Thereafter, it is a good idea to specify a working directory, which would be where you data file is located.

`setwd('C:\\TimeSeriesAnalysis\\1_Intro\\tut')`

The next part would then be to import the data with the use of `read.csv`

command. In this case, we create an object called `data`

that will have the column names for each of the time series variables.

`data <- read.csv(file="data.csv") # read in csv data`

In some versions of Windows (notably Windows 8) it saves a `.csv`

file with semi-comma separators, in which case you would need to change the above command to:

` data <- read.csv(file="data.csv", sep=";") # read in csv data`

Remember also that you need to make sure that the variable has been correctly loaded by plotting the data. In some instances the data may be imported as a logical operator or as a factor. To plot the data make use of the command:

`plot.ts(data$y) # plot time series`

where the variable in our Excel datafile would have been labelled as `y`

. If it looks incorrect then you can always convert the variable into a numeric field using the command:

`data.tmp <- as.numeric(data$y)`

In this case the new variable would be called `data.tmp`

. As an alternative to using these commands, you can just use the **Import Dataset** button on the Environment tab and it will take you through the necessary steps.

One of the major advantages of **R** is that people have written programs that allow for it to interface with other languages. This could be used to generate a reproducible research, where you can write your entire paper, book or slides within the **RStudio** environment. Two of the important packages that allow you to do this are **rmarkdown** and **knitr**, where the **knitr** package may be used to knit the `RMarkdown`

documents to create HTML, PDF, MS Word, LaTeX Beamer presentations, HTML5 slides, Tufte-style handouts, books, dashboards, shiny applications, scientific articles, websites, and more.

For more on the use of **rmarkdown** and **knitr**, see Xie (2013) and the website http://rmarkdown.rstudio.com/.

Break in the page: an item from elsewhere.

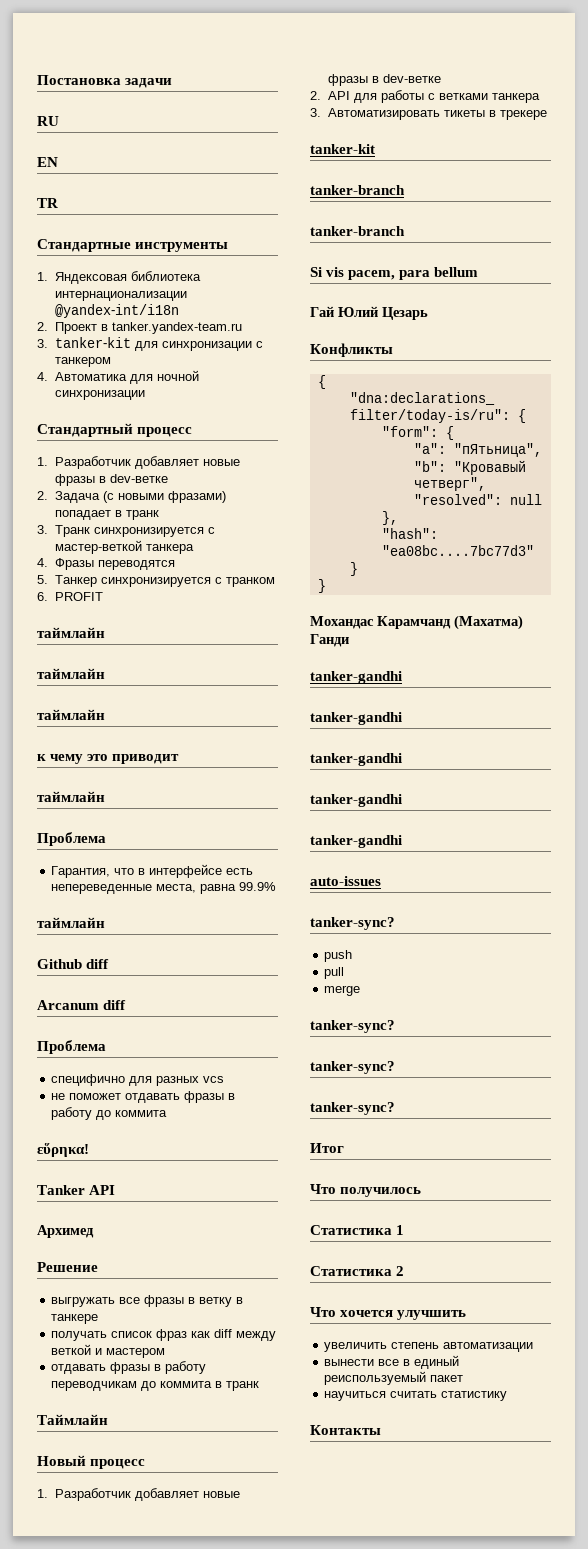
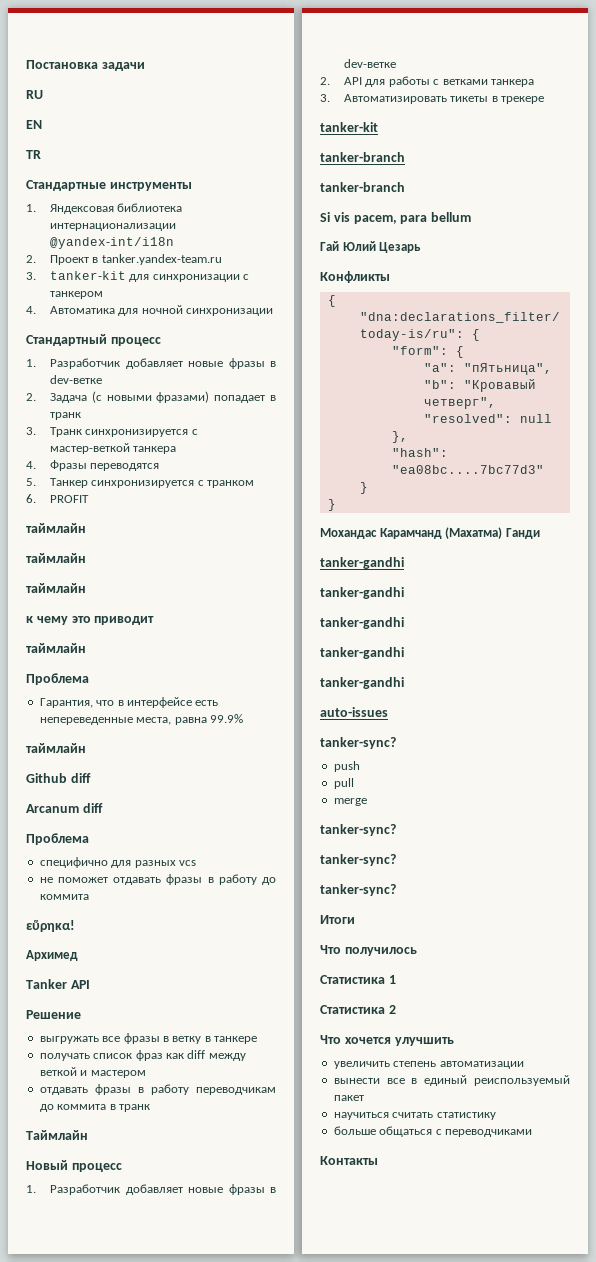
(89, 1150) none -> [26,950,78,961] // Архимед
[37,1225,94,1238] // Архимед -> (90, 984) none
[310,1143,344,1153] Итог -> [320,915,355,924] Итоги
(508, 1396) none -> [333,1126,532,1137] // больше общаться с переводчиками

The idea behind these forms of reproducible research programs is that the text for your report (or article) would be written in standard **LaTeX** and the model would be included as a **R** chunk of code. This file could then be compiled within **R** to generate a `.md`

(which is useful for web documents), `.pdf`

or `.tex`

file. The **knitr** package has also been integrated with the **LaTeX** editor **LyX**, which allows you to produce reproducible research files from within this environment. More complex documents, such as books, could be written with the **bookdown** package. An example of a basic **Rmarkdown** document is included under separate file.

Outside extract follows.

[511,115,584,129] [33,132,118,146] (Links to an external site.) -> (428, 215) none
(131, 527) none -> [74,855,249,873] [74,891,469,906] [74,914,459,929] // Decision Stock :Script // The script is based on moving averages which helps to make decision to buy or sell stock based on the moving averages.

While **R** does not perform computations at the speed of other lower level coding environments (such as **C++**, **C**, or **Fortran**) it does have the ability to interface with these (and other) languages. In particular one could make use of the **Rcpp** package, for which details are provided in Eddelbuettel (2013). In addition, there are also numerous parallel processing packages that could be used, the most popular of which is probably **snow**.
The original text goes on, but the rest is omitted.